Several commonly prescribed antibiotics are associated with a higher risk of miscarriage in early pregnancy, a new study published Monday in the Canadian Medical Association Journal (CMAJ) has found.
However, while antibiotics like macrolides, quinolones, tetracyclines, sulfonamides and metronidazole were among those linked to a 60 per cent to two-fold increased risk of miscarriages, others like erythromycin and nitrofurantoin were not.
“We’re not the first study to look into this, but this is a bigger study with a larger sample group, and our results were pretty concordant with what existing research has found,” says Dr. Anick Bérard, of the faculty of pharmacy at the Université de Montréal and author of the study. “But I think the highlight is not so much that some antibiotics are increasing the risk of miscarriage, but that some of the most used antibiotics are not linked to miscarriage.”
The team looked at data from the Quebec Pregnancy Cohort between 1998 and 2009 which included participants between the ages of 15 and 45. For this study, 8,702 cases that were classified as detected spontaneous abortions were matched with 87,020 controls (which means gestational age at the time of miscarriage was 14 weeks of pregnancy).
Of those, just over 16 per cent of cases were exposed to antibiotics during early pregnancy – that’s compared to almost 13 per cent in controls.
The study also found that women who miscarried were more likely to be older, living alone, and to have multiple health issues and infections. This was taken into account when the research team looked over the data.
Bérard explains that women in early pregnancy are susceptible to infections – more specifically, urinary tract infections, which are treated by antibiotics.
But current guidelines recommend that physicians don’t prescribe antibiotics to women who are pregnant. With these findings, however, Bérard says that may change.
“The take-home message is that infections should be treated,” Bérard says. “It’s not a question of treating versus not treating. Infections themselves have been associated with an increased risk of prematurity and low birth weight.”
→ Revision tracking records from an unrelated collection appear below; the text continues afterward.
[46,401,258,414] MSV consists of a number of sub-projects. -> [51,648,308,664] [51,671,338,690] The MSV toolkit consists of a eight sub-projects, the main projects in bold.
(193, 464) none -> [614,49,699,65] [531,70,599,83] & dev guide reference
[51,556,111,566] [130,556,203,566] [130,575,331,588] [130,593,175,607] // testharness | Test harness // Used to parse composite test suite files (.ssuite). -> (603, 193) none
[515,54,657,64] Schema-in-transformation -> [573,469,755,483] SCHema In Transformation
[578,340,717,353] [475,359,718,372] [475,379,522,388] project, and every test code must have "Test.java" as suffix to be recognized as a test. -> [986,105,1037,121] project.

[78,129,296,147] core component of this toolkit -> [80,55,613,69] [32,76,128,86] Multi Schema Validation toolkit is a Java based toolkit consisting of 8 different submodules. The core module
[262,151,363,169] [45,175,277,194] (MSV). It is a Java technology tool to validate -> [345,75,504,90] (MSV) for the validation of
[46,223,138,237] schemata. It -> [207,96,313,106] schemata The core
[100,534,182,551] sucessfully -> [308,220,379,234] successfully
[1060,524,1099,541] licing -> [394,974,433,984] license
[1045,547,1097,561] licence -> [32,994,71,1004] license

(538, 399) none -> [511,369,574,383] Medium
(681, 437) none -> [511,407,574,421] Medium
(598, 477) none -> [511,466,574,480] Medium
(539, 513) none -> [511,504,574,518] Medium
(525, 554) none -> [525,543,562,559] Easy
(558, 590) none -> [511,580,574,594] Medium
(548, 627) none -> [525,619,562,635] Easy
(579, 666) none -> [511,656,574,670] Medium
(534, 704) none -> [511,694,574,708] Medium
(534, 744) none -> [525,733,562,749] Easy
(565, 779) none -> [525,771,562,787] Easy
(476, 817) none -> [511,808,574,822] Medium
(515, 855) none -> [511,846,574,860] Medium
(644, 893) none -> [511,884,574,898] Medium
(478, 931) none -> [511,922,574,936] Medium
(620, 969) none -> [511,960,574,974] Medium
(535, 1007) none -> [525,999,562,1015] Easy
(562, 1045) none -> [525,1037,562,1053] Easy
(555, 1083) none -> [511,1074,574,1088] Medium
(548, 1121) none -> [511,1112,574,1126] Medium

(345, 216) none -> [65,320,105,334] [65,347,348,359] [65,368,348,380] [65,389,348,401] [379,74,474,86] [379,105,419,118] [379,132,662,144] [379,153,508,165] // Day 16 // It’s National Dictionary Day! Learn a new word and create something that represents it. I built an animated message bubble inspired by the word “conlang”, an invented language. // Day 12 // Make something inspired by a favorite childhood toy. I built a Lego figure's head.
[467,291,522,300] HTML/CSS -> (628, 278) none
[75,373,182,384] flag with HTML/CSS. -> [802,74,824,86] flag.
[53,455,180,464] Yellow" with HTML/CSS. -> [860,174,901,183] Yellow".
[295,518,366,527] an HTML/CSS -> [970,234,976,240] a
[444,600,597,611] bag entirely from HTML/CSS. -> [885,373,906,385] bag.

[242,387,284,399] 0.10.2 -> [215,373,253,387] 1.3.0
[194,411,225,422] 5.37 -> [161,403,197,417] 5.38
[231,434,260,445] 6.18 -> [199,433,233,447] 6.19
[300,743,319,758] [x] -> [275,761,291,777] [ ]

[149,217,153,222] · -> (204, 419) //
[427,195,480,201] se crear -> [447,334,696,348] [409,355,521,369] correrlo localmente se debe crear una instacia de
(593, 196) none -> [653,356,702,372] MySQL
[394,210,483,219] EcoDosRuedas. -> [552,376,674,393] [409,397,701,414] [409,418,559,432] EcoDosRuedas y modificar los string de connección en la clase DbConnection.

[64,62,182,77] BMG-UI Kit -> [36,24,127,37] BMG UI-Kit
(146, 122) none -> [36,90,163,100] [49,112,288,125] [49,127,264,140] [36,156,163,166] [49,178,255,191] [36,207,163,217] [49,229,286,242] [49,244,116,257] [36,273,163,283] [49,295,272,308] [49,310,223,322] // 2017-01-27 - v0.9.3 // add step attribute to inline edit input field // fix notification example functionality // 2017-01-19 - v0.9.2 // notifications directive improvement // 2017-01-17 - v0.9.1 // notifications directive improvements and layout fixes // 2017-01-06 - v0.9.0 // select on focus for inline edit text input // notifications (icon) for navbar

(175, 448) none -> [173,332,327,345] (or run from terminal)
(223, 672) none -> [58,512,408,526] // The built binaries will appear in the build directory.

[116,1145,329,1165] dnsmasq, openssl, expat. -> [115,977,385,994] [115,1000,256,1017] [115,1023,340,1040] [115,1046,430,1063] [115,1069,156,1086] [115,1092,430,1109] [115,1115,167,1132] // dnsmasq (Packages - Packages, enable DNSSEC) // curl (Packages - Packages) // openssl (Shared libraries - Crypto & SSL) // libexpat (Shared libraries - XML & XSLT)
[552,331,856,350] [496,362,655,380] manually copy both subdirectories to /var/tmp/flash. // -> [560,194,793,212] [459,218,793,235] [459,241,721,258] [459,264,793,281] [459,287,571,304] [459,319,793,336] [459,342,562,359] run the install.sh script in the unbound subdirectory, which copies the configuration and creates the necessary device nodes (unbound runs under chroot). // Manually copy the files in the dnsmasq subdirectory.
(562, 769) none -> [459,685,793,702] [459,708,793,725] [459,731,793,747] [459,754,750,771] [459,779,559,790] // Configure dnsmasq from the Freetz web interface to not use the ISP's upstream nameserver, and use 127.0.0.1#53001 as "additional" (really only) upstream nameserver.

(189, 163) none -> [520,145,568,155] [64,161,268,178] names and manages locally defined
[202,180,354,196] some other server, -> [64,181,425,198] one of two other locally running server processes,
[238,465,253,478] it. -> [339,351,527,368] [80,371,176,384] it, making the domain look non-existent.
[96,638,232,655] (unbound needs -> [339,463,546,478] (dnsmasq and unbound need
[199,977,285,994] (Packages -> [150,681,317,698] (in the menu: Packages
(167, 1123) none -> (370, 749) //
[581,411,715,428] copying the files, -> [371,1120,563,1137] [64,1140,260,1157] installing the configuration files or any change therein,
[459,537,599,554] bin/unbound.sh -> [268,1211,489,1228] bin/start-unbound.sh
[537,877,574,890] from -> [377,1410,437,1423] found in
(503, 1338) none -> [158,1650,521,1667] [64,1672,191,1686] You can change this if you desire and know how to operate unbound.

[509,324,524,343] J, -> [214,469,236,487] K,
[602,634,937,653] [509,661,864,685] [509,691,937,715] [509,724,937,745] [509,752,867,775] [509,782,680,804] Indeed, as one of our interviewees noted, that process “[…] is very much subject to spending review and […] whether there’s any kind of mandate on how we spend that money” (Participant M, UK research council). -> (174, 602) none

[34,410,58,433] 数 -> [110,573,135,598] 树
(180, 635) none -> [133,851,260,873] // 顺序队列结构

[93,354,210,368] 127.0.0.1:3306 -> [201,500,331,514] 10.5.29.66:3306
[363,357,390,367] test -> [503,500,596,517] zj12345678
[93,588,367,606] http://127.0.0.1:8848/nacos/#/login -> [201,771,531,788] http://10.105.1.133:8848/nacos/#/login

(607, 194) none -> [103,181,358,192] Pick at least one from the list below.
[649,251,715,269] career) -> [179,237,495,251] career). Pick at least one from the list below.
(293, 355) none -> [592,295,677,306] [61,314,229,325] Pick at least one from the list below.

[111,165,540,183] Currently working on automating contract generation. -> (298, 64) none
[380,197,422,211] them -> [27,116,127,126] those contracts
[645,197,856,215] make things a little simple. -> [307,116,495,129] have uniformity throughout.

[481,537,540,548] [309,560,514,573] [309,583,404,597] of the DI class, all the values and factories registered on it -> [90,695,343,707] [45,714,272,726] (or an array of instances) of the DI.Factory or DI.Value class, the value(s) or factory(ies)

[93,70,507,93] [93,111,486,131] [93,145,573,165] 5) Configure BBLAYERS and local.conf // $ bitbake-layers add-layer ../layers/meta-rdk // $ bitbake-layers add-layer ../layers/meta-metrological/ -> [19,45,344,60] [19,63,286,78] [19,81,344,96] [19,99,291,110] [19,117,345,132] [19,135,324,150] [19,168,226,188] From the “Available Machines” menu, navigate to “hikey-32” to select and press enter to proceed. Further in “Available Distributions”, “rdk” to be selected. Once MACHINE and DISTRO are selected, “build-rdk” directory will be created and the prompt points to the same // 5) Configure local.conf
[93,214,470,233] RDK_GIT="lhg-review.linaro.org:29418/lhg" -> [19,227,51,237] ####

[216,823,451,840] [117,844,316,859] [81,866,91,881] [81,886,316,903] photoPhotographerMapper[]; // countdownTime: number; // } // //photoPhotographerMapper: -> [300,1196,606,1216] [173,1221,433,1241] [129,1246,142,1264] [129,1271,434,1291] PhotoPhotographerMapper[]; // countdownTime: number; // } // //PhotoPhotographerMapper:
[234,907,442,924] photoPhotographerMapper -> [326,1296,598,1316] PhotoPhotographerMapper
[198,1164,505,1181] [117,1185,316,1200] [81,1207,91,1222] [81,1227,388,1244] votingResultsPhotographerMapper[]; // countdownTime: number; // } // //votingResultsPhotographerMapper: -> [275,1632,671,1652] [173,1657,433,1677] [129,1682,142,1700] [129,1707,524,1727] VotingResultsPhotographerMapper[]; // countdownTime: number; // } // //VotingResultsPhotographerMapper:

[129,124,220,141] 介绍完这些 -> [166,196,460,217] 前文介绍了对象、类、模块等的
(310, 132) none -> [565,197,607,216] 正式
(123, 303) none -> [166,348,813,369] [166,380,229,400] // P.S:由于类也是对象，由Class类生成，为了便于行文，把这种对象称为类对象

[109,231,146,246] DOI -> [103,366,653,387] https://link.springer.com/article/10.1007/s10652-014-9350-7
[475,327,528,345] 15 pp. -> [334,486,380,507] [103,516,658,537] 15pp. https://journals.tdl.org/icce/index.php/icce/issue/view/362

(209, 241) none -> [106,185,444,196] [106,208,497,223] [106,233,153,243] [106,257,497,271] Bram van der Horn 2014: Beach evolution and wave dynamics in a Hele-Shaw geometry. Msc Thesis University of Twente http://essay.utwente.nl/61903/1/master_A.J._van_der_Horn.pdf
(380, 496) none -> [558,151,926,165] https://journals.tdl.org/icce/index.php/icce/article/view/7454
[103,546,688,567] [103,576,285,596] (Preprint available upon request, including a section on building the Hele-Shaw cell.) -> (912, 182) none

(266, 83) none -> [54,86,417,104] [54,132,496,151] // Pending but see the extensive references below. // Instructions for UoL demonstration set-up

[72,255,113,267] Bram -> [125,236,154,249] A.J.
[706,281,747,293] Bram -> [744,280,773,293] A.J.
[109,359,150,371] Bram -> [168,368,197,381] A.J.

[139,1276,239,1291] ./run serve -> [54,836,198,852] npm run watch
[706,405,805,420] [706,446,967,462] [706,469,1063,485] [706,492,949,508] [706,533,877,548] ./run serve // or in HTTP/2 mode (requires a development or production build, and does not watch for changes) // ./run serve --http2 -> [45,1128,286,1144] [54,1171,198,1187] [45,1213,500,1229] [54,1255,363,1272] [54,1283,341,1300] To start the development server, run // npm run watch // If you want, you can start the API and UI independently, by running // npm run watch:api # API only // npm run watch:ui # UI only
Bérard adds, “The bottom line is to treat infections, but our study has shown that some the most used antibiotics like erythromicine and nitrofurantoin are not associated with miscarriage. So, yes treat the infection, and we are giving treatment options.”
The research team hopes that this new information will be useful for policy-makers to update guidelines when it comes to treating infections during pregnancy.
However, a previous study by Columbia University’s Mailman School of Public Health found in 2014, that taking antibiotics during the second or third trimester of pregnancy increases the risk for childhood obesity.